CollectionOfErrors is absolutely useful for Dafny-implemented polymorph libraries, for the same reason that features like exception chaining are useful in other languages: it lets you hang onto the details of more than one error in a single value. However, CollectionOfErrors is particularly difficult to reconcile with the Smithy design: the Dafny version of it is essentially a list of MyService.Error values, meaning each element can be any error for MyService , and MyService.Error has no corresponding shape in the original Smithy model.

Therefore we should consider the Dafny CollectionOfErrors variant an unmodeled error, which we only ensure can be printed with all details and not necessarily programmatically handled. In cases where customers may want to programmatically handle a collection of errors, this can be modeled explicitly in the Smithy operation:

operation Foo {
  // ...
  errors: [FooErrors]
}

@error
structure FooErrors {
  errors: FooErrorList
}

list FooErrorList {
  member: FooError
}

union FooError {
  badThingError: BadThingError
  someOtherError: SomeOtherError
}

// @error not strictly necessary on these,
// but it could easily be reused directly for other operations.
// They might also be from other dependent local services.
@error
structure BadThingError {
  @required
  message: string

  @required
  thingID: string
}

@error
structure SomeOtherError {
  @required
  message: string
}

This is fairly similar to how AWS services model the results of batch operations. Note that the structure of the Dafny FooError generated for this model ends up looking very similar to the existing CollectionOfErrors variant that smithy-dafny always generates.

ajewellamz commented 3 months ago

We only make a best effort to include as much detail as possible when the error is displayed/logged/etc. If there is any situation in which the customer can no longer see the text of an error message, I would call this whole thing a non-starter.

robin-aws commented 3 months ago

Good call, "best effort" is the wrong phrase here. Replaced with:

"We only ensure that the error is retained and possible to log or otherwise extract programmatically somehow, just not in a clean and consistent way across programming languages."

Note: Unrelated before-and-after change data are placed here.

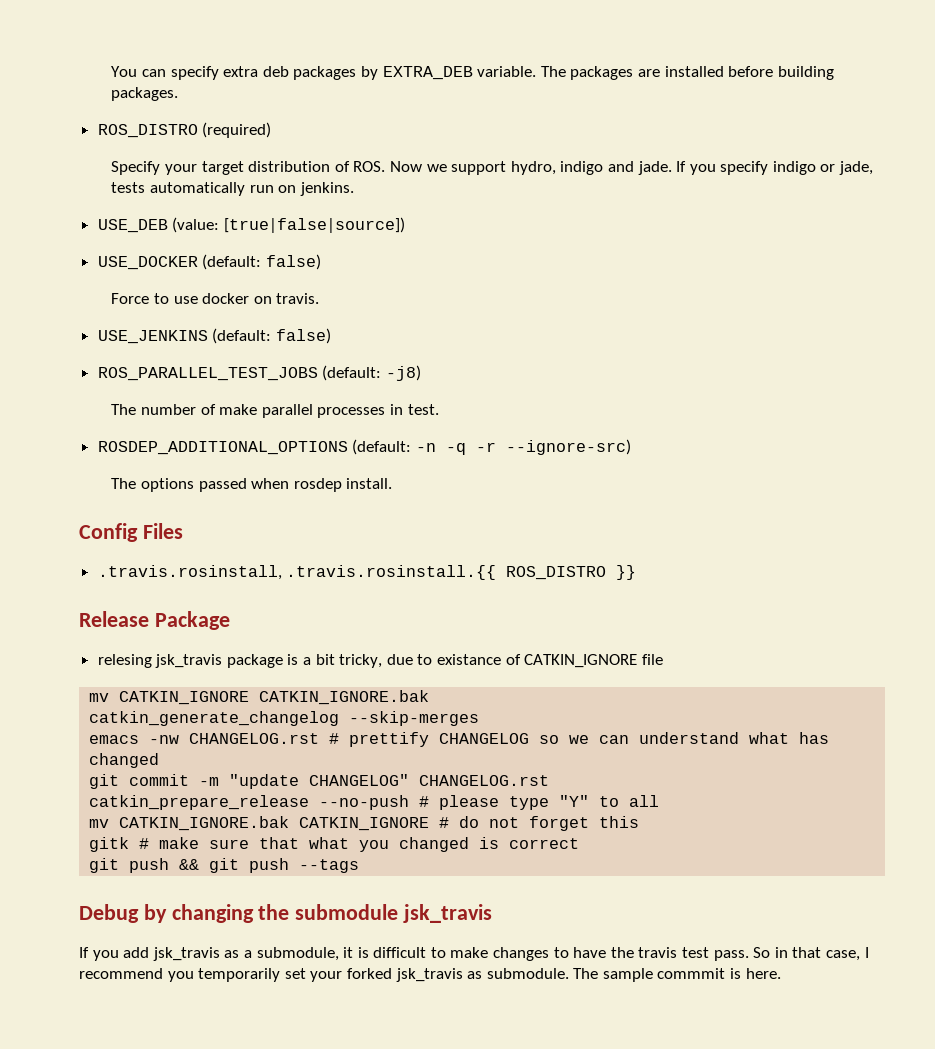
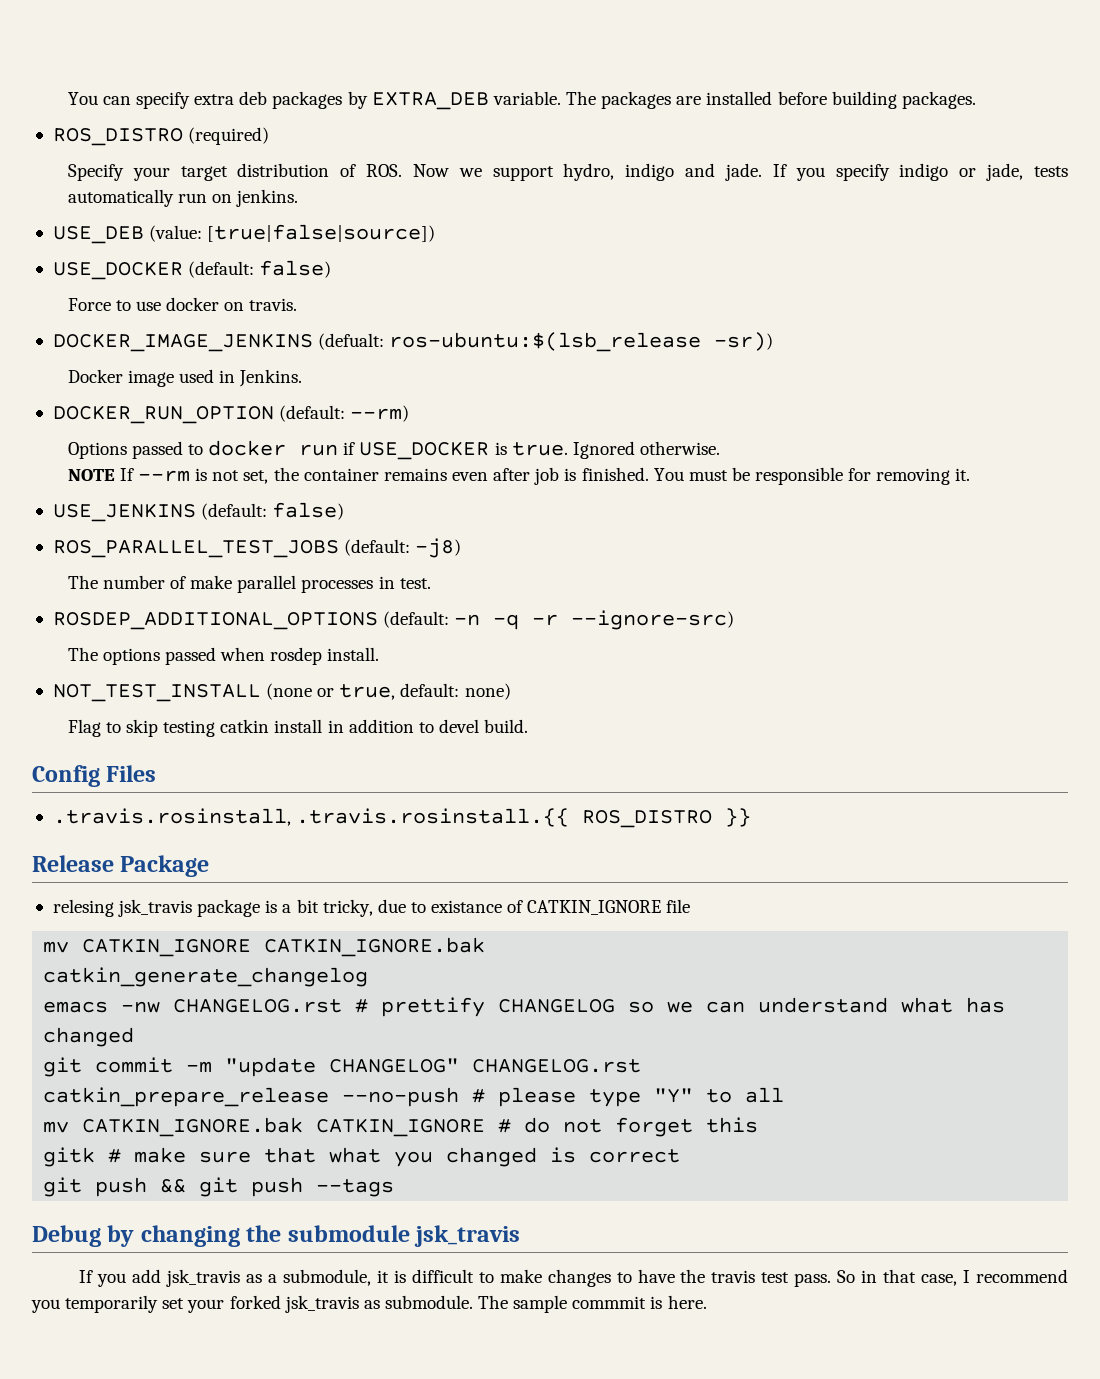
(320, 298) none -> [52,332,774,352] [67,369,303,387] [52,405,410,424] [67,440,721,460] [67,467,971,485] // DOCKER_IMAGE_JENKINS (defualt: ros-ubuntu:$(lsb_release -sr)) // Docker image used in Jenkins. // DOCKER_RUN_OPTION (default: --rm) // Options passed to docker run if USE_DOCKER is true. Ignored otherwise. // NOTE If --rm is not set, the container remains even after job is finished. You must be responsible for removing it.
(393, 483) none -> [52,683,511,702] [67,719,529,737] // NOT_TEST_INSTALL (none or true, default: none) // Flag to skip testing catkin install in addition to devel build.
[349,711,480,726] --skip-merges -> (369, 977) none

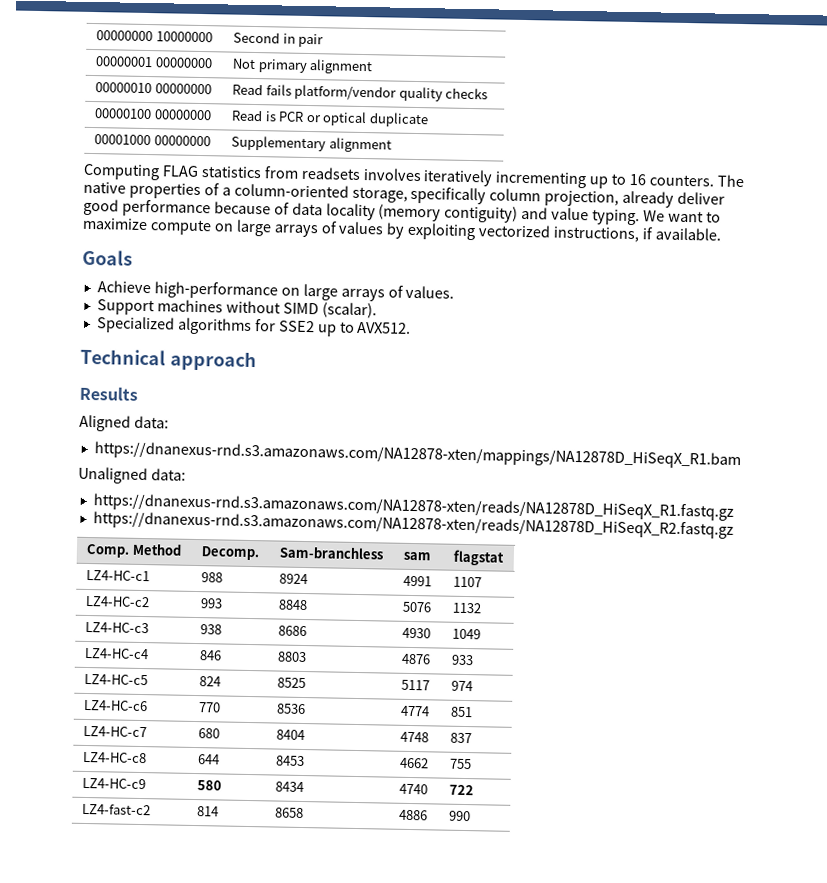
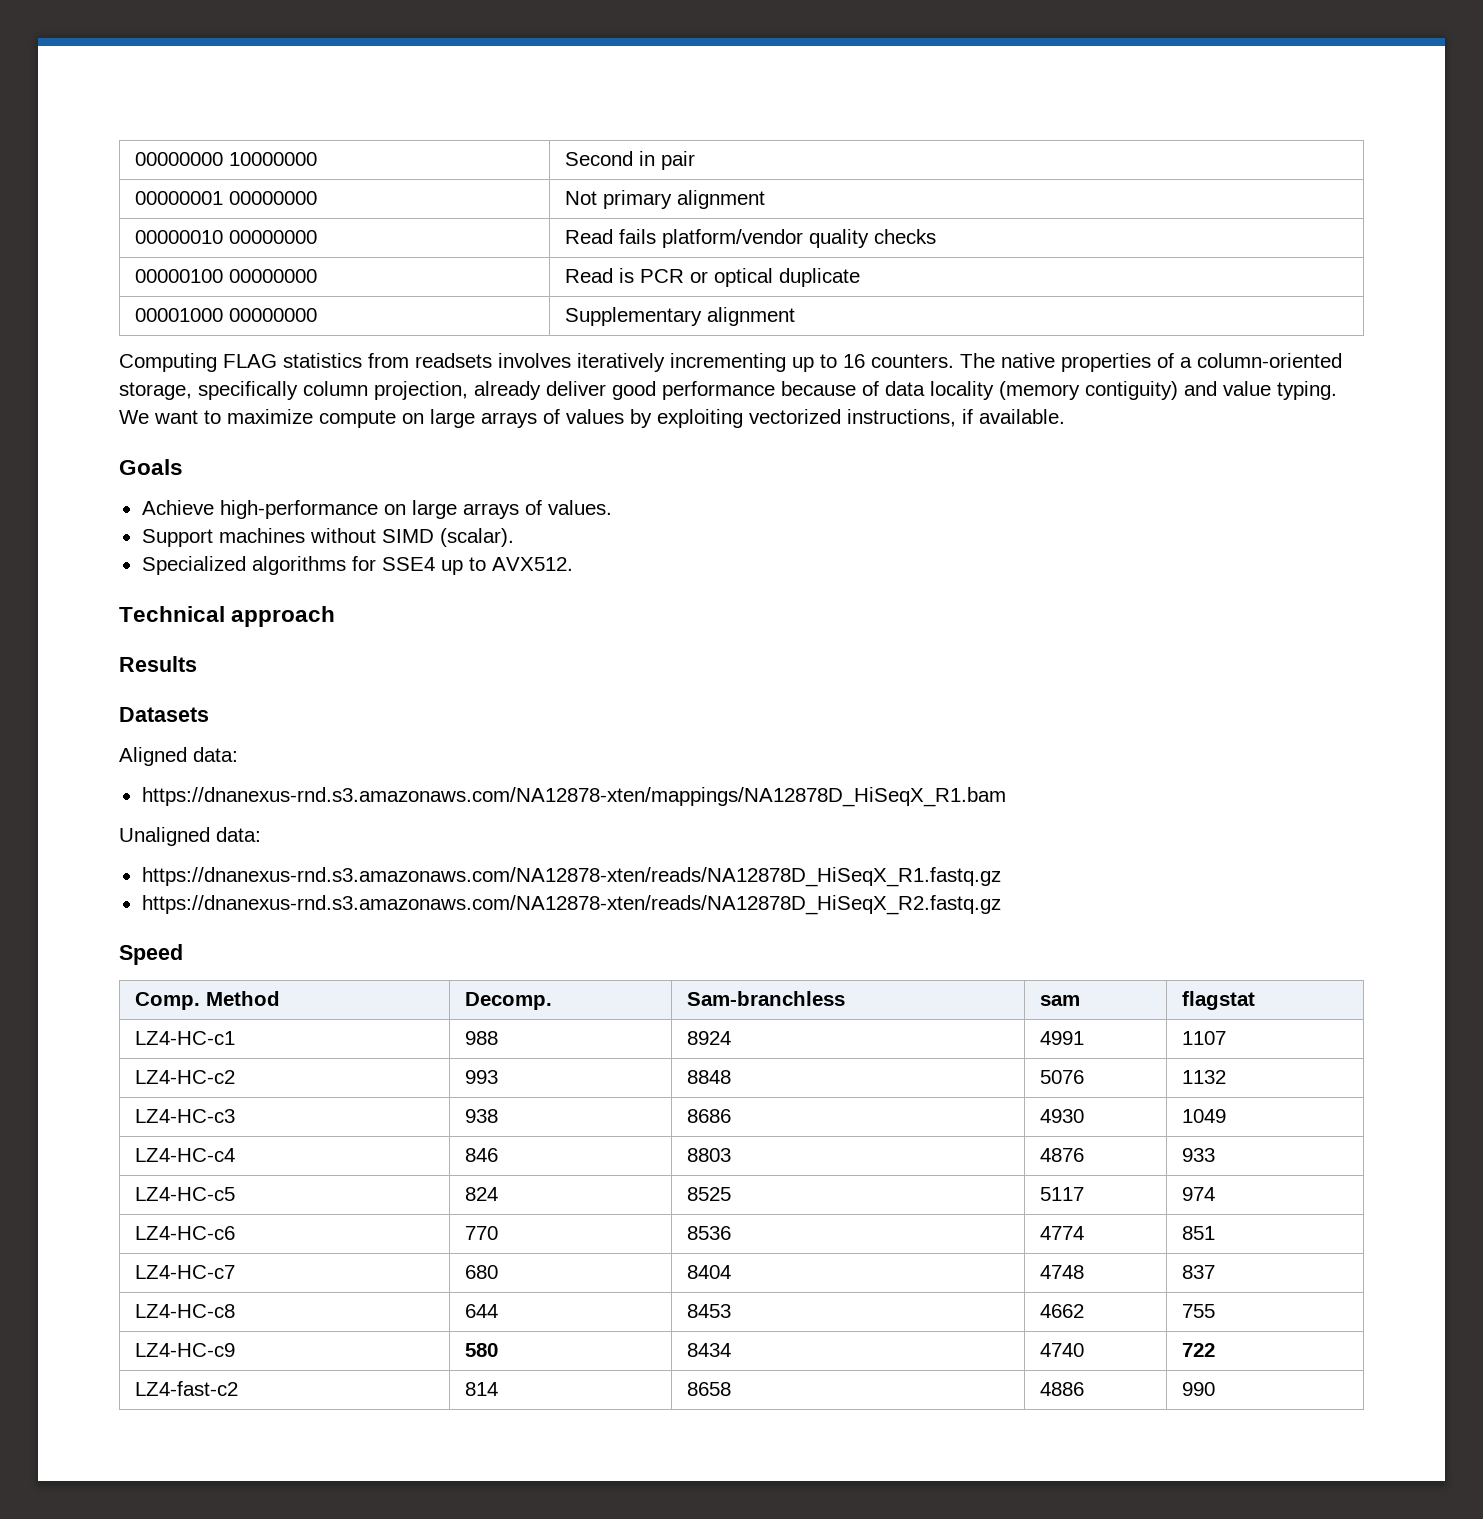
[278,320,315,333] SSE2 -> [381,557,435,571] SSE4
(138, 393) none -> [119,707,209,722] // Datasets
(734, 525) none -> [119,944,183,965] // Speed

Edit: My edit didn't stick for some reason, re-applied

robin-aws commented 1 month ago

Note that I'm not planning on acting on this design for a while - the models of existing smithy-dafny projects like https://github.com/aws/aws-cryptographic-material-providers-library are designed with the assumption that features like CollectionOfErrors percolate through all libraries and across languages. The design above would support a better state, but assumes such libraries add a lot more explicit error types to retain at least as good a user experience.

texastony commented 4 weeks ago

This MAY be better expressed as separate Issue, but it would be very nice if the Opaque errors had a message field in addition to on object field.

I would like to say "Unexpected error encountered while executing a DDB BatchGetItem", but right now I have to just return the Opaque.